函館の「手動式エレベーター」がレトロで素敵 階数表示はまるでアナログ時計

函館の「手動式エレベーター」がレトロで素敵 階数表示はまるでアナログ時計

手動式エレベーターの中(ドン・ブーリさんのツイートより)

手動式エレベーターに乗ってきました――。大型連休のさなか、2019年5月3日、次のようなツイートが投稿され、話題になっている。

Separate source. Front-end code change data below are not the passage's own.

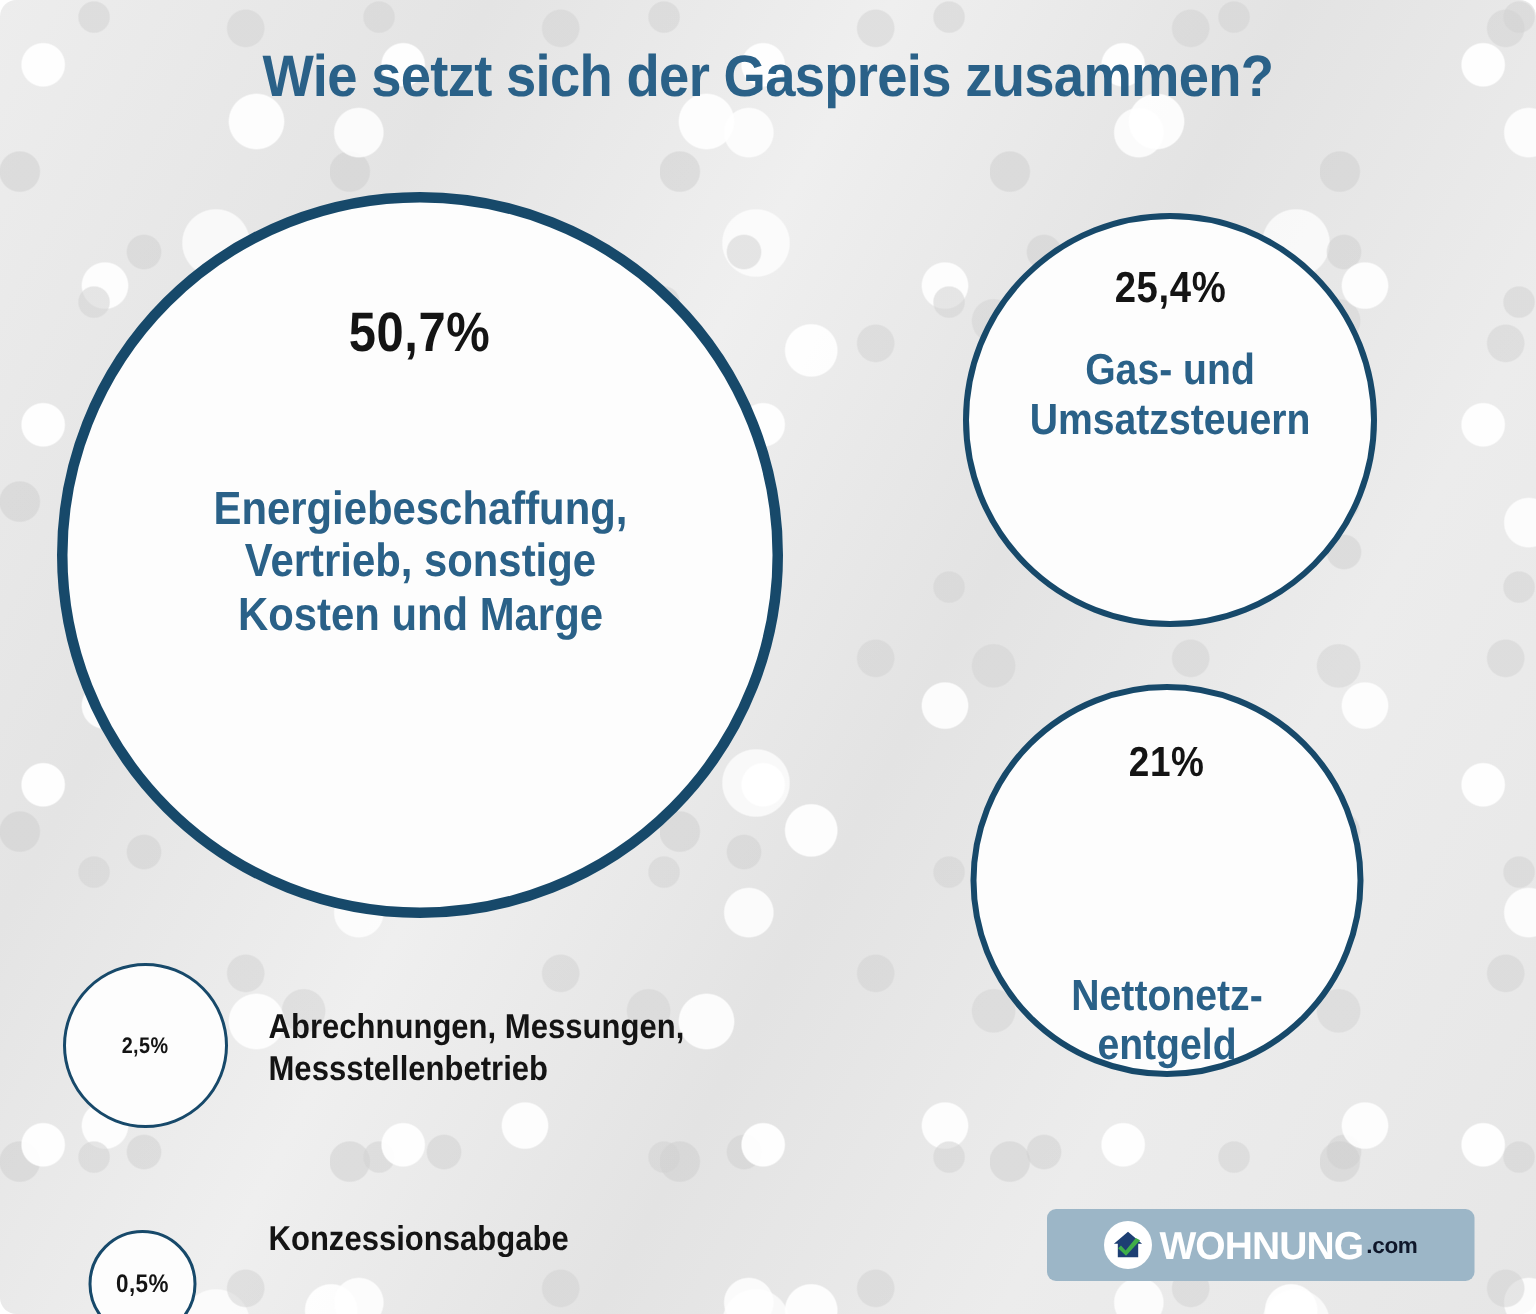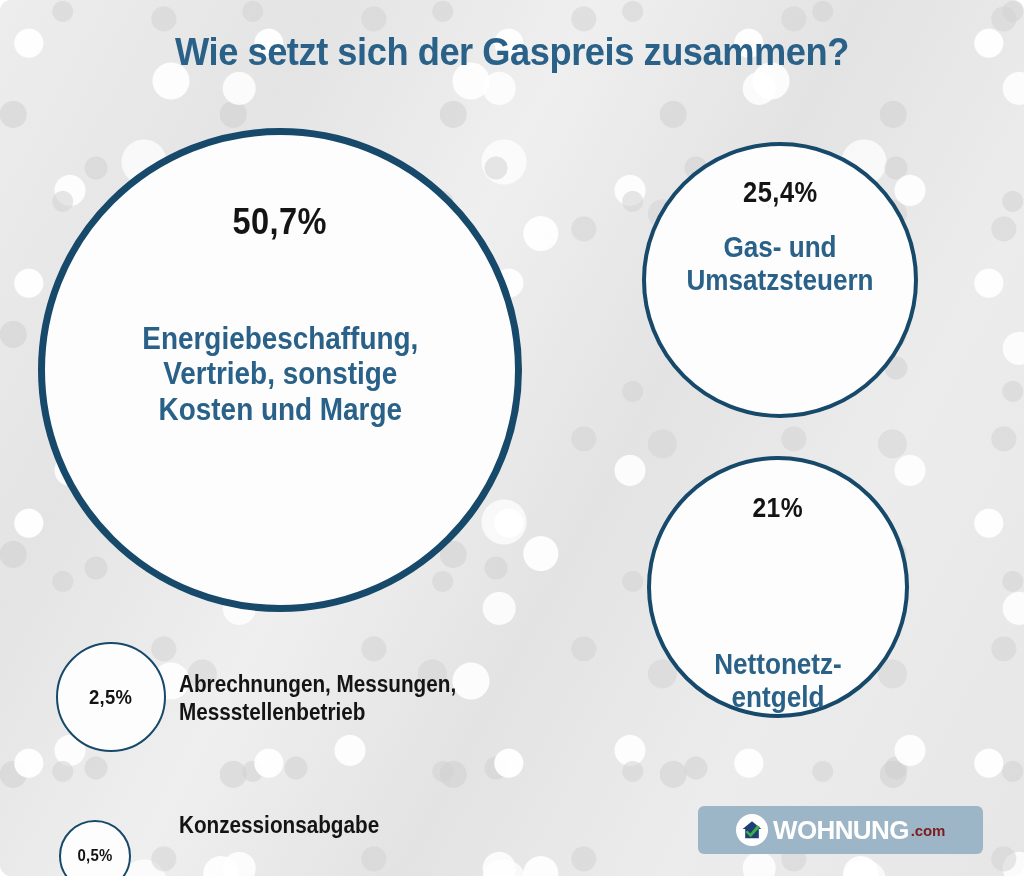--- a/index.html
+++ b/index.html
@@ -132,21 +132,21 @@
     box-sizing: border-box;
     display: flex;
     align-items: center;
     justify-content: center;
     color: #141414;
     font-weight: bold;
     font-family: "Liberation Sans Narrow", "Liberation Sans", sans-serif;
   }
   .bubble-small span { transform: scaleX(0.88); letter-spacing: 0.3px; }
 
-  #bubble-billing  { left: 56px;  top: 642px; width: 110px; height: 110px; font-size: 21px; }
+  #bubble-billing  { left: 42px;  top: 642px; width: 110px; height: 110px; font-size: 15px; }
   #bubble-conces   { left: 59px;  top: 820px; width: 72px;  height: 72px;  font-size: 17px; }
 
   .side-label {
     position: absolute;
     color: #141414;
     font-weight: bold;
     font-family: "Liberation Sans Narrow", "Liberation Sans", sans-serif;
     transform: scaleX(0.9);
     transform-origin: left center;
     white-space: pre-line;
@@ -178,21 +178,21 @@
     flex: none;
   }
   #logo-wordmark {
     color: #ffffff;
     font-weight: bold;
     font-size: 26px;
     letter-spacing: -0.6px;
     font-family: "Liberation Sans", sans-serif;
   }
   #logo-tld {
-    color: #7f1d1d;
+    color: #0f172a;
     font-weight: bold;
     font-size: 15px;
     letter-spacing: -0.2px;
     margin-left: -3px;
     font-family: "Liberation Sans", sans-serif;
   }
 </style>
 </head>
 <body>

東北以北最古のエレベーターに乗ってきた!「どうやって知ったの」「観光名所にならないんだよね」「あんたみたいな人しかこない」ということですがとてもよい! pic.twitter.com/z55tOIVTtV
- ドン・ブーリ (@xxdonburixx) 2019年5月3日

写真は古めかしいエレベーターのようだ。「東北以北最古のエレベーターに乗ってきた!」というコメントも添えられている。東北以北とは、かなり地域が絞られているが、はたしてどこ? 最古のエレベーターとは、いったい何?

「自動じゃなくて手動!?」

なんともレトロな建物が似合う街といえば、そう、北海道の函館だ。ここは、1923年(大正12年)に建てられた旧・丸井今井呉服店函館支店。かつてはモダンな百貨店として使用されていた3階建て鉄筋コンクリート構造の建物だ。

1930年(昭和5年)に増築、5階建てとなり、その際に木造のエレベーターが取り付けられるが、1934年(昭和9年)の「函館大火」で焼失した。改修を経て、同年秋、店は再開。鉄製の手動式エレベーターが再建、これが「東北以北最古のエレベーター」だ。

建物は現在、「函館市地域交流まちづくりセンター」として、再利用されている。そのエレベーターにも実際に乗ることができる。

ツイッターには、「古風でいいですよねー」「タイルのモザイクの感じと階数表示?が実に素敵...」などといった感想も寄せられている。


またツイッターには、こんな指摘もあった。

「これって『垂直運転の電車』みたいだなぁ。停車位置にぴたりと止めるのが、腕の見せ所か」
「うわ自動じゃなくて手動なんだな 難易度が高い」
「エレベーターガールが生まれた理由がようやく分かった気がする」

手動式エレベーターを停車位置にぴたりと止める、エレベーターガールの職人技に思いをはせる人も多かった。

冒頭のツイートの投稿主「ドン・ブーリ」さんも、「とてもよい!」と、手動式ならではの魅力に、満足した一人のようだ。


このエレベーターに乗りたい人は、「函館市地域交流まちづくりセンター」1階のインフォメーションまで申し出ること。スタッフが操作し、5階まで案内してくれる。乗車体験は無料。